Cues, coins, and what you unlock

As you play you earn coins, the soft currency you spend on entering matches and buying new cues. Cues are the main piece of gear in the game, and each one comes with its own stats for aim line length, spin, and power. The starter cue does the job fine, but a better cue genuinely changes how a rack plays, because a longer aim line lets you read tricky pots you would otherwise be guessing at. You buy cues from the shop with coins, and higher-tier tables cost more coins to enter but pay out more when you win, so your bankroll grows alongside your skill.

Reading cue stats

Every cue breaks its performance into a few clear numbers. Aim controls how long your guideline reaches, which is the stat most players chase first. Spin sets how strongly the cue ball reacts when you apply side, top, or back. Power decides how far the cue ball travels for a given pull-back, which matters on the break and on long force-follow shots. Time gives you more seconds to line up each shot in modes that run a clock. Pick the cue that fits how you actually play rather than chasing the highest total on the page.

Tips to clear the table and sink the 8

  • Plan two shots ahead instead of only the next pot, since where the cue ball lands is what really decides your run.
  • On the break, hit the rack hard and square to spread the balls and give yourself a shot at an easy group.
  • Use spin to nudge the cue ball into position for your next ball, not just to make the current pot look tidy.
  • When no pot is safe, play a defensive shot that leaves the cue ball tucked behind a ball or stuck to a rail.
  • Keep one easy ball near a pocket in reserve, so you have a clean angle onto the 8 to finish.
  • Never rush the 8 ball shot, because one bad angle there throws away the whole game.

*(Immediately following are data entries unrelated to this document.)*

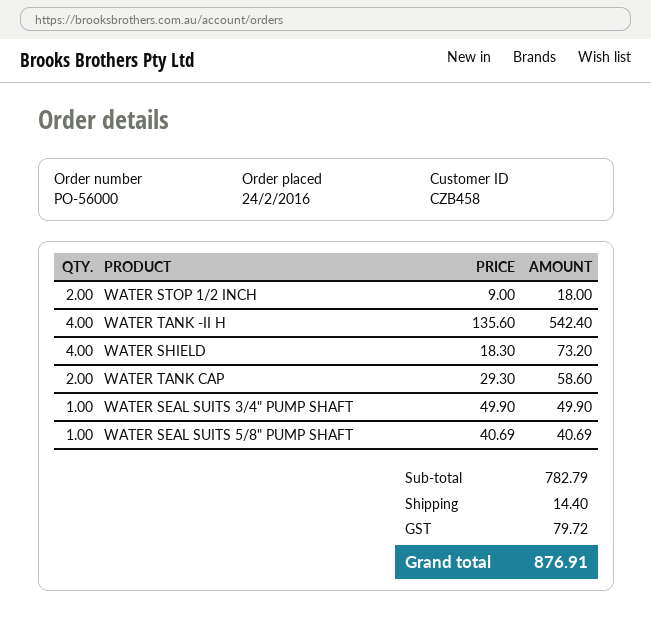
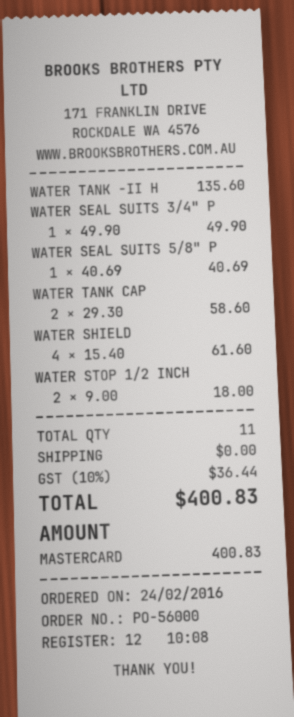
WATER TANK -II H: 4 x 135.60 = 542.40 -> 1 x 135.60 = 135.60
WATER SHIELD: 4 x 18.30 = 73.20 -> 4 x 15.40 = 61.60
shipping: 14.40 -> 0.00
tax: 79.72 -> 36.44
total: 876.91 -> 400.83

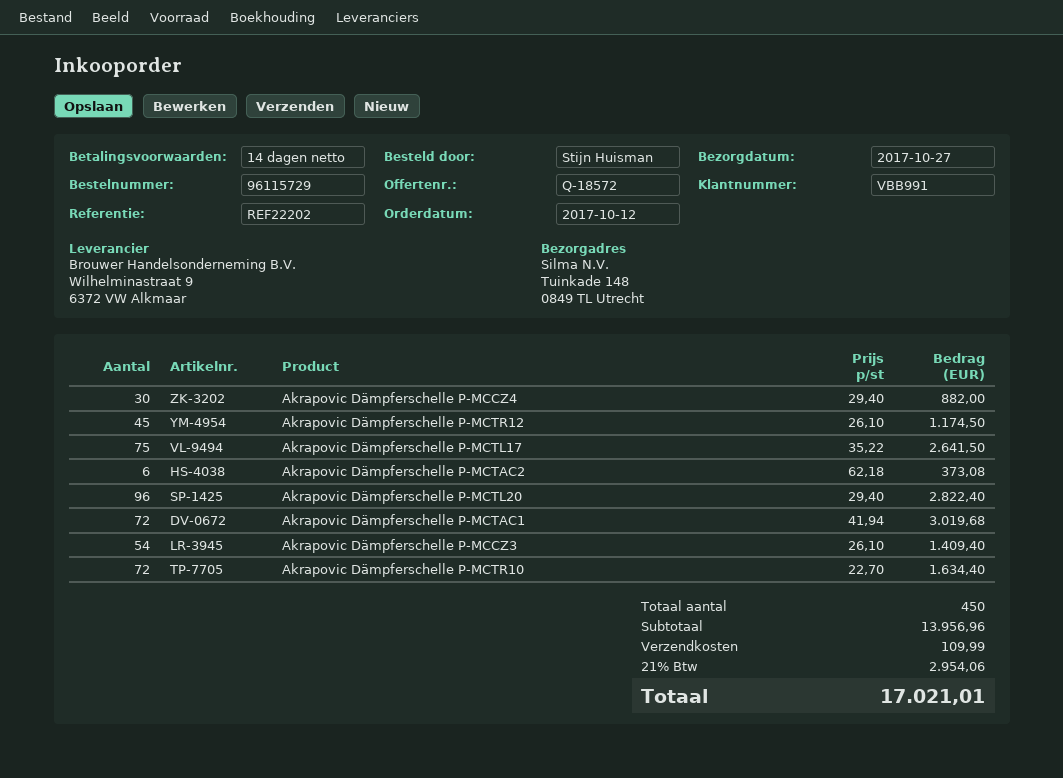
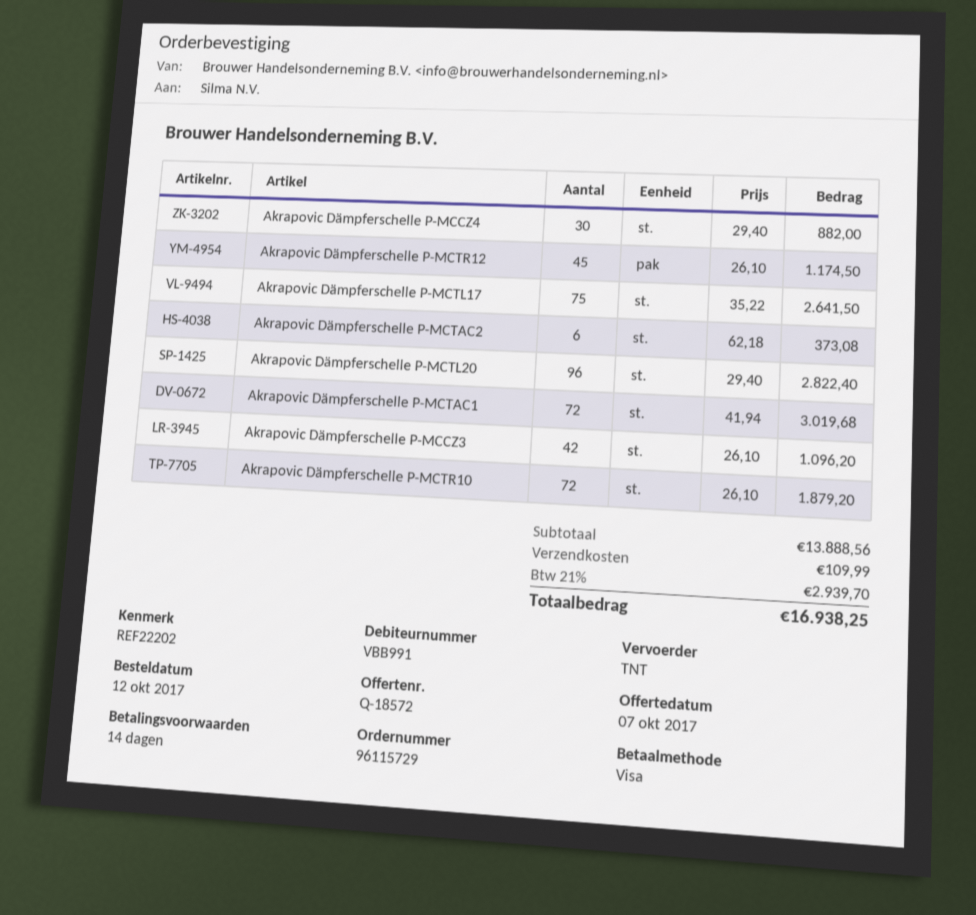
Akrapovic Dämpferschelle P-MCCZ3: 54 x 26.10 = 1409.40 -> 42 x 26.10 = 1096.20
Akrapovic Dämpferschelle P-MCTR10: 72 x 22.70 = 1634.40 -> 72 x 26.10 = 1879.20
subtotal: 13956.96 -> 13888.56
tax: 21% = 2954.06 -> 21% = 2939.70
total: 17021.01 -> 16938.25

Is 8 Ball Pool free to play?

Yes. 8 Ball Pool is free to play in your browser with no download required. There are optional purchases for cues, coins, and cosmetic table items, but none of them are needed to play a full match or climb the ranked modes. If you would rather play on a phone, the same account carries over to the iOS and Android apps, so your progress is never stuck on one device.

What makes it rewarding

The thing that keeps people coming back to 8 Ball Pool is that every shot is a small puzzle. You are not just potting a ball, you are also choosing where the cue ball lands so your next shot is easier and the one after that is still possible. A clean break, a well-shaped run through your group, and a tricky 8 ball finish all feel earned because you set them up. Pair that with live opponents at every skill level and the game stays tight long after you have learned the rules, which is exactly why a quick match so often turns into an afternoon.

Get 8 Ball Pool on mobile

Grab the iOS or Android app and your runs, coins, and cues come with you when you step away from the browser.

Frequently asked questions

Is 8 Ball Pool free?

Yes. It is free to play in your browser, with optional in-game purchases for cues and coins that you do not need to enjoy a match.

How do you win at 8 Ball Pool?

Clear every ball in your group, solids or stripes, then legally pocket the 8 ball. Sinking the 8 too early loses you the game.

Is 8 Ball Pool multiplayer?

It is. You play live head-to-head matches against other people online, or set up private games with friends through Challenge Friends.

Can I play 8 Ball Pool unblocked at school?

Yes. 8 Ball Pool is unblocked on African Safari Games and loads straight in your browser with nothing to install.

Who made 8 Ball Pool?

8 Ball Pool was made by Miniclip, the studio behind a long line of casual browser and mobile games.

Does 8 Ball Pool work on a Chromebook?

Yes. Because it runs in the browser it works on Chromebooks, Macs, and most laptops with no download, and there are native apps for phones.